The South African rand weakened in early trading on Thursday as investors prepared for the release of the country’s first-quarter current account data, a key indicator of the nation’s external economic balance.
By 0551 GMT, the rand traded at 17.8425 against the US dollar, declining about 0.2% from Wednesday’s closing levels. Market participants are awaiting the South African Reserve Bank’s report due at 0900 GMT, which analysts predict will reveal a widening current account deficit.
According to a Reuters survey, economists forecast the deficit will widen to 0.9% of gross domestic product, up from the 0.4% shortfall reported in the previous quarter. Nedbank economists have echoed this outlook, attributing the expected deterioration to a slowdown in export growth coupled with rising import demand.

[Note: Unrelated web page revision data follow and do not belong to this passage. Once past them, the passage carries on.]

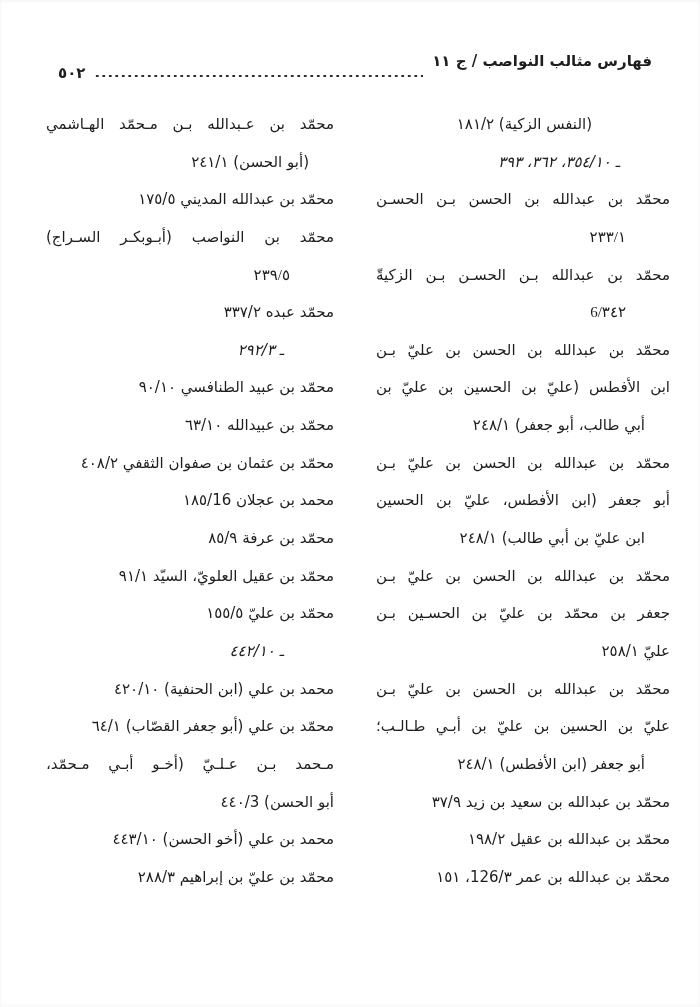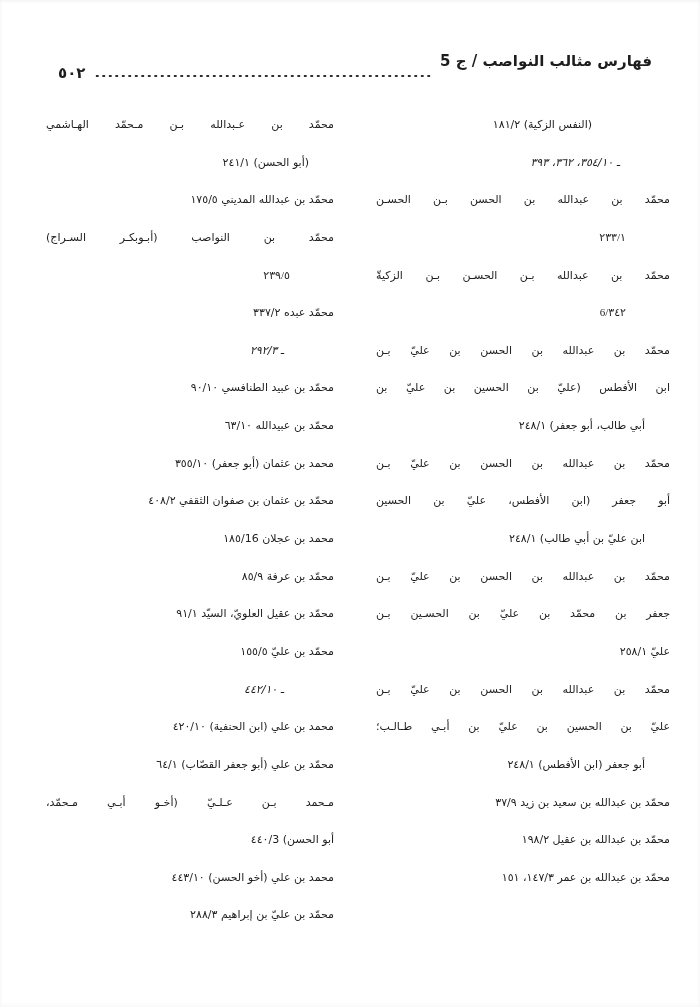--- a/index.html
+++ b/index.html
@@ -81,7 +81,7 @@
 <div class="page">
 
   <div class="running-header">
-    <span class="rh-title">فهارس مثالب النواصب / ج 5</span>
+    <span class="rh-title">فهارس مثالب النواصب / ج ١١</span>
     <span class="rh-leader"></span>
     <span class="rh-page-number">٥٠٢</span>
   </div>

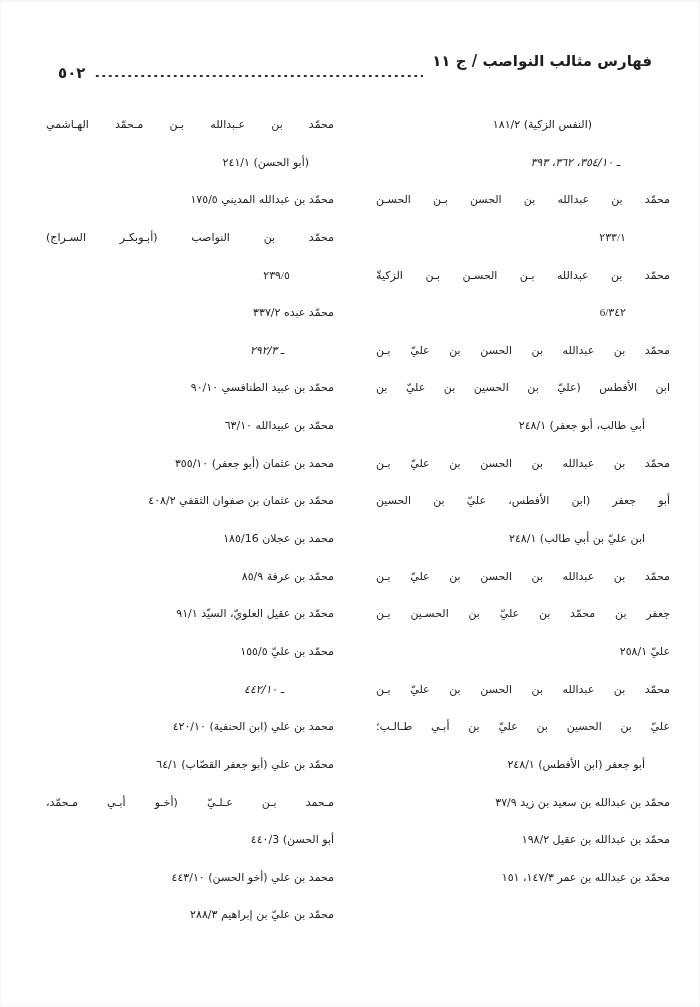--- a/index.html
+++ b/index.html
@@ -54,7 +54,7 @@
   .line {
     height: 37.65px;
     line-height: 37.65px;
-    font-size: 11px;
+    font-size: 15px;
     text-align: right;
     white-space: nowrap;
     margin-left: 12px;

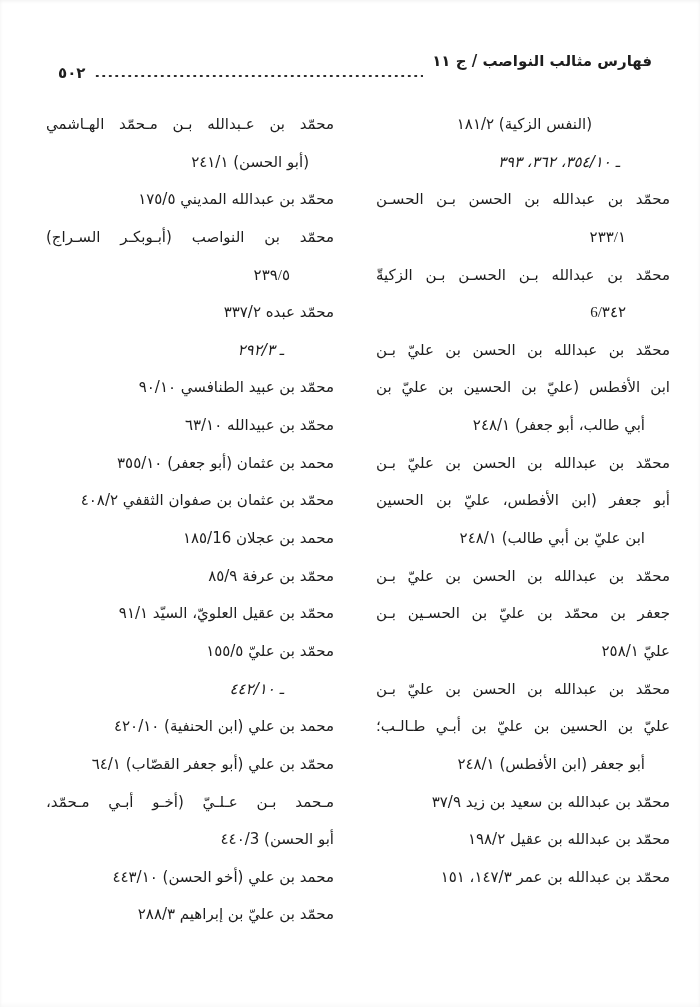--- a/index.html
+++ b/index.html
@@ -122,7 +122,6 @@
       <div class="line d">ـ ٢٩٢/٣</div>
       <div class="line e">محمّد بن عبيد الطنافسي ٩٠/١٠</div>
       <div class="line e">محمّد بن عبيدالله ٦٣/١٠</div>
-      <div class="line e">محمد بن عثمان (أبو جعفر) ٣٥٥/١٠</div>
       <div class="line e">محمّد بن عثمان بن صفوان الثقفي ٤٠٨/٢</div>
       <div class="line e">محمد بن عجلان ١٨٥/16</div>
       <div class="line e">محمّد بن عرفة ٨٥/٩</div>

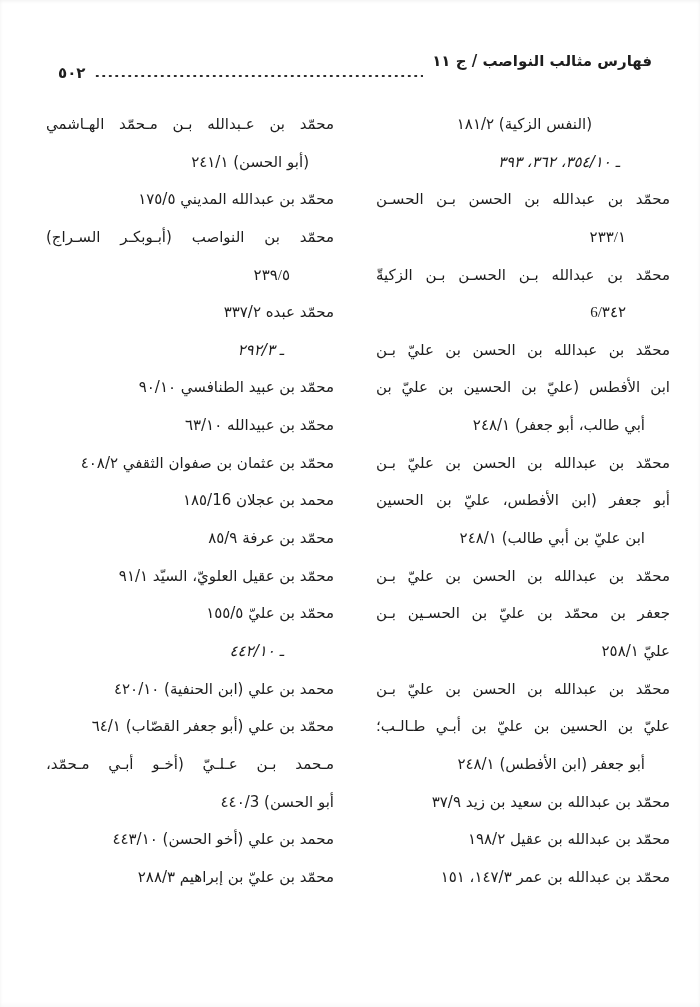--- a/index.html
+++ b/index.html
@@ -109,7 +109,7 @@
       <div class="line c">أبو جعفر (ابن الأفطس) ٢٤٨/١</div>
       <div class="line e">محمّد بن عبدالله بن سعيد بن زيد ٣٧/٩</div>
       <div class="line e">محمّد بن عبدالله بن عقيل ١٩٨/٢</div>
-      <div class="line e">محمّد بن عبدالله بن عمر ١٤٧/٣، ١٥١</div>
+      <div class="line e">محمّد بن عبدالله بن عمر 126/٣، ١٥١</div>
     </div>
 
     <div class="col col-left">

In a recent research note, Nedbank analysts said the trade surplus is likely to have contracted in the first three months of 2025 due to these trends. They also pointed to a worsening non-trade deficit, explaining that increased income payments abroad outpaced income receipts, adding pressure on the current account.
Meanwhile, the country’s benchmark 2035 government bond showed modest gains in early trade, with yields falling 0.9 basis points to 9.991%. This slight yield drop indicates a cautious but steady demand for South African debt amid currency volatility.
As the market awaits the official figures, attention remains focused on how South Africa’s external accounts will influence the rand’s performance and investor confidence going forward.